Thus, you miss a good portion of the movie. Now, once the whole situation is settled with your daughter, she is shaken but will be fine with a good night’s rest. As you arrive home in the evening, you start to ponder the movie you saw, but you are only able to ponder just over half of it. You begin to make guesses as to how the story ends. By knowing the characters, a lot of the plot line, and other such things, you make an educated guess.
And you know what? Once you re-watch the movie, a major part of your hypothesis is proved right. But, you still were off on a few things. You still did not realise a few other events would take place. And, after watching the whole entire movie, including the hour you previously missed, you are now able to understand why certain things were said and done by particular characters early on in the movie. Yet, if you had not seen that last hour, again, your educated guesses were pretty decent. But they were not fully correct.

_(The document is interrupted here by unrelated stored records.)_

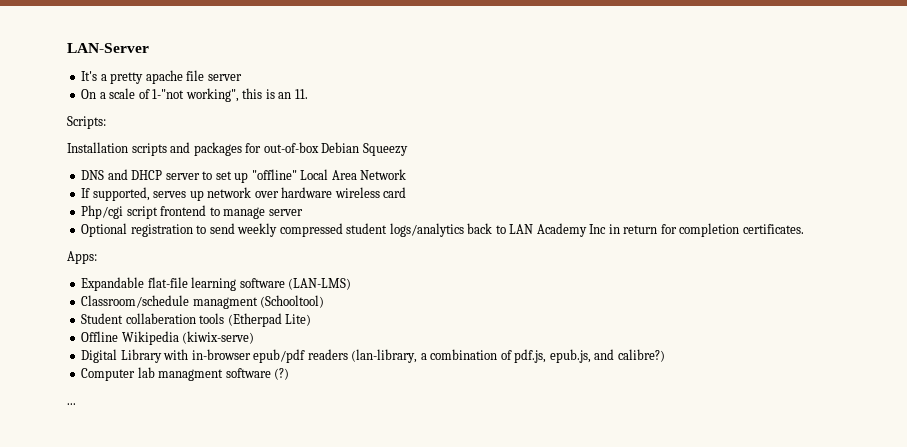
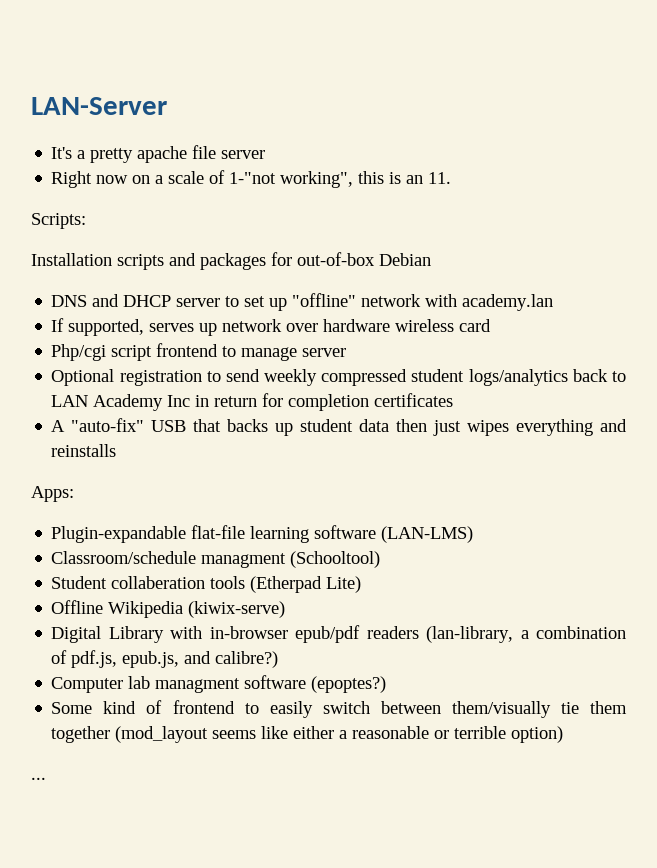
- On a scale of 1-"not working", this is an 11.
+ Right now on a scale of 1-"not working", this is an 11.
- Installation scripts and packages for out-of-box Debian Squeezy
+ Installation scripts and packages for out-of-box Debian
- DNS and DHCP server to set up "offline" Local Area Network
+ DNS and DHCP server to set up "offline" network with academy.lan
- Optional registration to send weekly compressed student logs/analytics back to LAN Academy Inc in return for completion certificates.
+ Optional registration to send weekly compressed student logs/analytics back to LAN Academy Inc in return for completion certificates
+ A "auto-fix" USB that backs up student data then just wipes everything and reinstalls
- Expandable flat-file learning software (LAN-LMS)
+ Plugin-expandable flat-file learning software (LAN-LMS)
- Computer lab managment software (?)
+ Computer lab managment software (epoptes?)
+ Some kind of frontend to easily switch between them/visually tie them together (mod_layout seems like either a reasonable or terrible option)

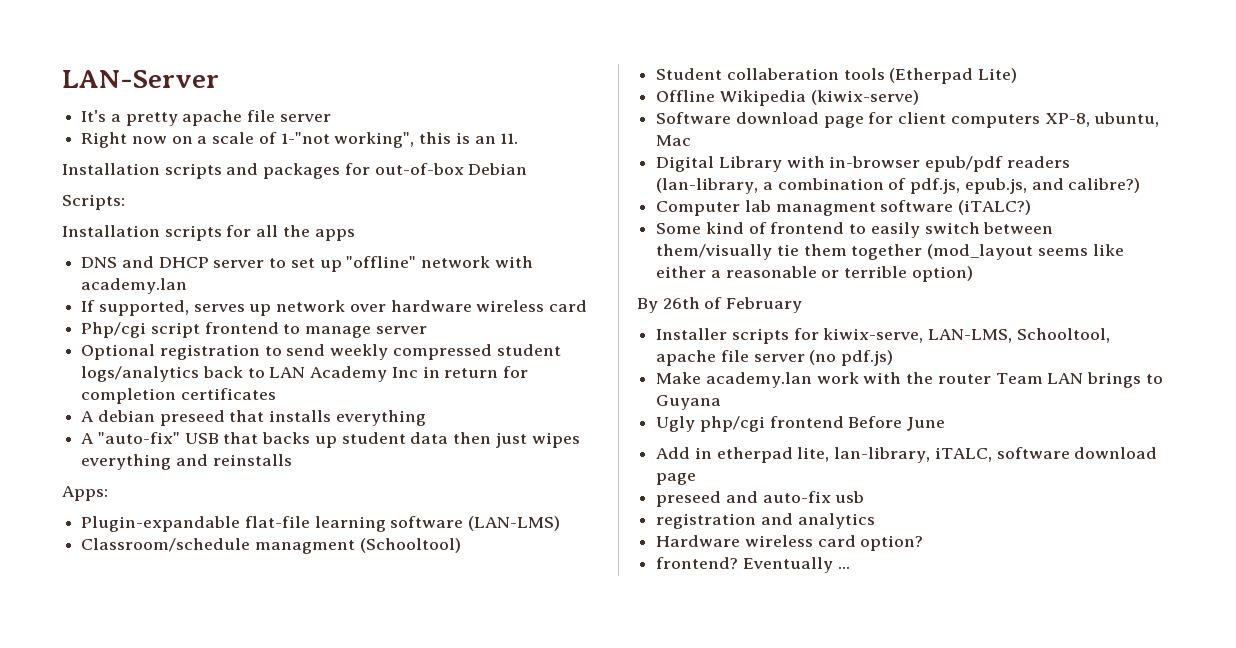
- Scripts:
+ Scripts:
+ Installation scripts for all the apps
+ A debian preseed that installs everything
+ Software download page for client computers XP-8, ubuntu, Mac
- Computer lab managment software (epoptes?)
+ Computer lab managment software (iTALC?)
- ...
+ By 26th of February
+ Installer scripts for kiwix-serve, LAN-LMS, Schooltool, apache file server (no pdf.js)
+ Make academy.lan work with the router Team LAN brings to Guyana
+ Ugly php/cgi frontend Before June
+ Add in etherpad lite, lan-library, iTALC, software download page
+ preseed and auto-fix usb
+ registration and analytics
+ Hardware wireless card option?
+ frontend? Eventually ...

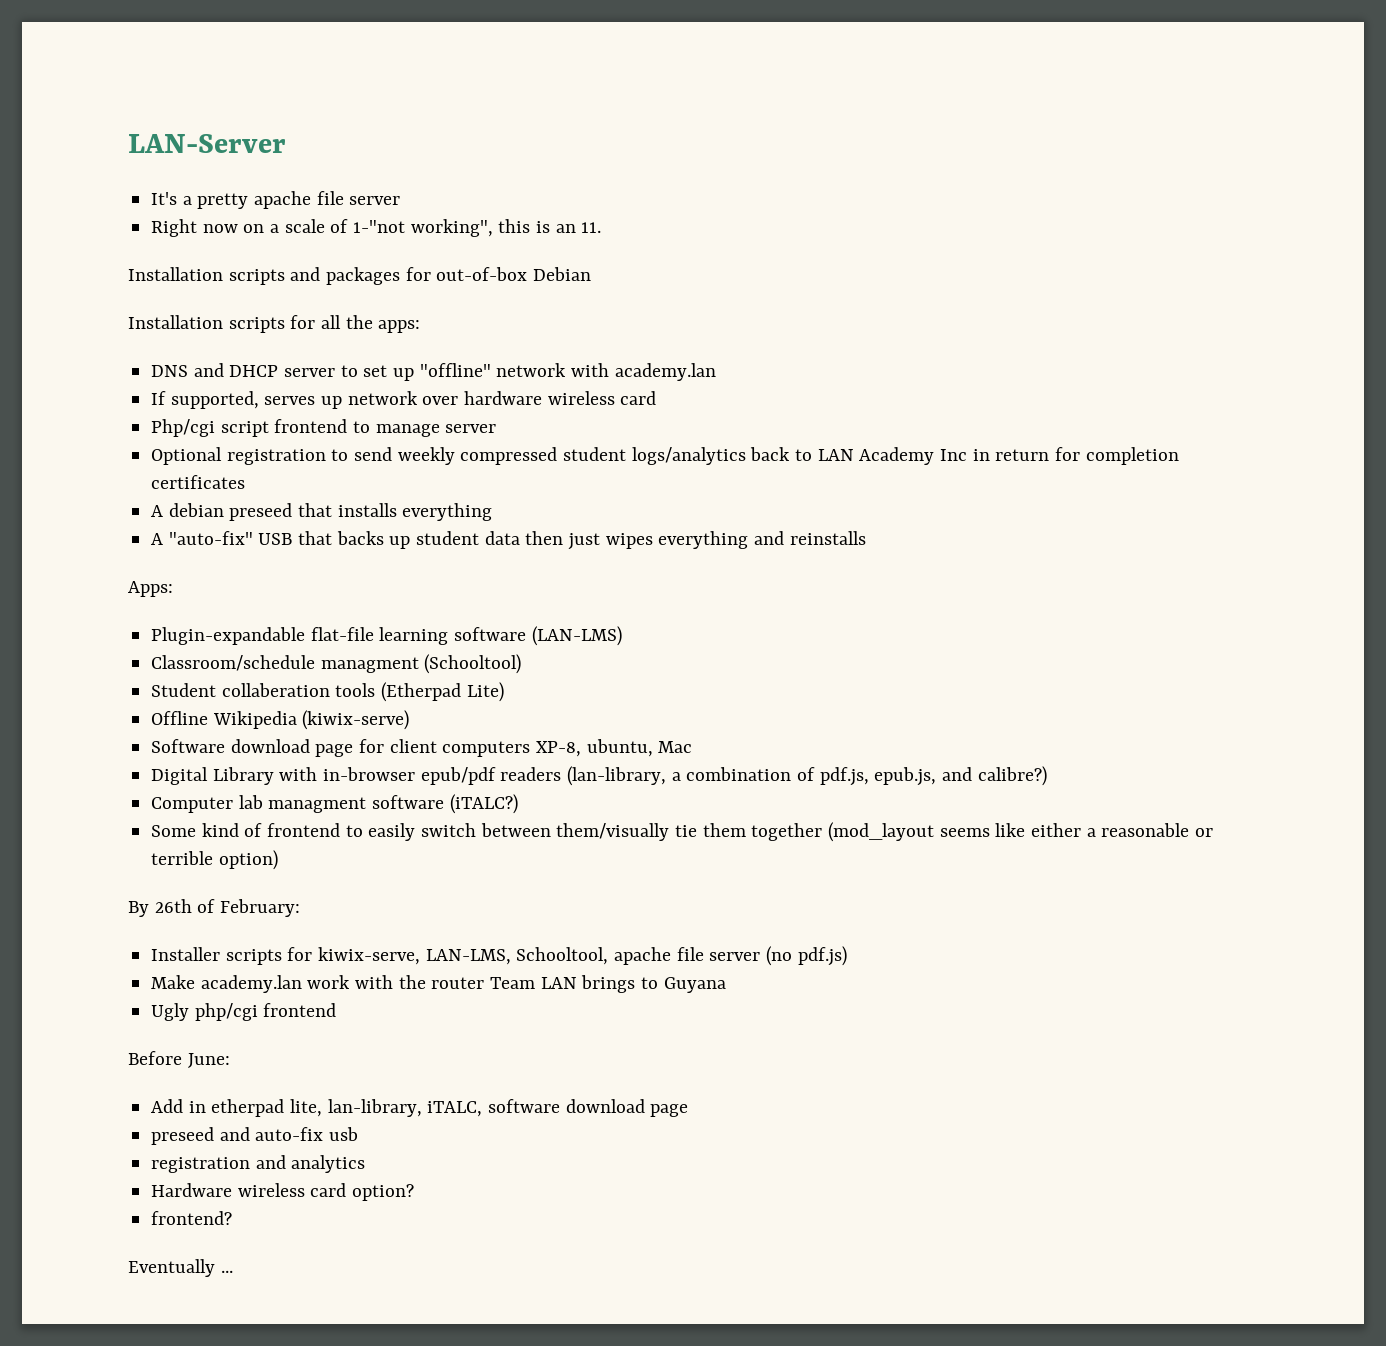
- Scripts:
- Installation scripts for all the apps
+ Installation scripts for all the apps:
- By 26th of February
+ By 26th of February:
- Ugly php/cgi frontend Before June
+ Ugly php/cgi frontend
+ Before June:
- frontend? Eventually ...
+ frontend?
+ Eventually ...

The same is true of Scripture. Of course we start in the Hebrew Scriptures. But it’s the final part, which we identify as the New Testament, that helps make sense of some of the things said and done in the Old Testament. It clarifies.
So, with the Holy Spirit, or Christ, or anthropology, or eschatology, or soteriology – let’s start in the Old Testament. It’s a good place to begin. But if we do not allow the New Testament to more readily inform our theology, we shall fall well short of the bigger picture. I say that with great certainty, knowing that many Jewish followers do just that today (as well as Christians on many a doctrinal beliefs).
Personification of Wisdom
One of the greater arguments from those who believe the Holy Spirit is merely God’s power or force active in the earth is that there are many examples certain things or entities being personified in Scripture. The major example is the personification of wisdom in Proverbs. Burke shows examples of this personification of wisdom:
- Speech: Proverbs 8:1-3, 2:2
- Riches and honour: Proverbs 3:16-18
- Emotions and authority: Proverbs 4:6-9
- Daughters, a house and servants: Proverbs 9:1-3
- Can be sinned against: Proverbs 8:36
The problem here, which Bowman also points out, is that we need to identify the genre of literature we are looking at. Proverbs is poetic wisdom literature. Hence, personification is going to be utilised regularly, as well imagery, parallelism, etc.
But, with regards to the teachings of the New Testament on the Holy Spirit, we are dealing with two completely different sets of literature: narrative prose-history and didactic-teaching material. Of course, poetic language is embedded in there at times. But as a whole, when we consider passages on the Holy Spirit from the New Testament, the ending of the story that sheds greater light on the beginning of the story, we are dealing with a lot of straight forward statements, if you will. No poetic imagery and personification.
Burke then goes on to claim:
The Bible explicitly describes wisdom in terms which mainstream Christians traditionally associate with the Holy Spirit, even going so far as to imply literal deity.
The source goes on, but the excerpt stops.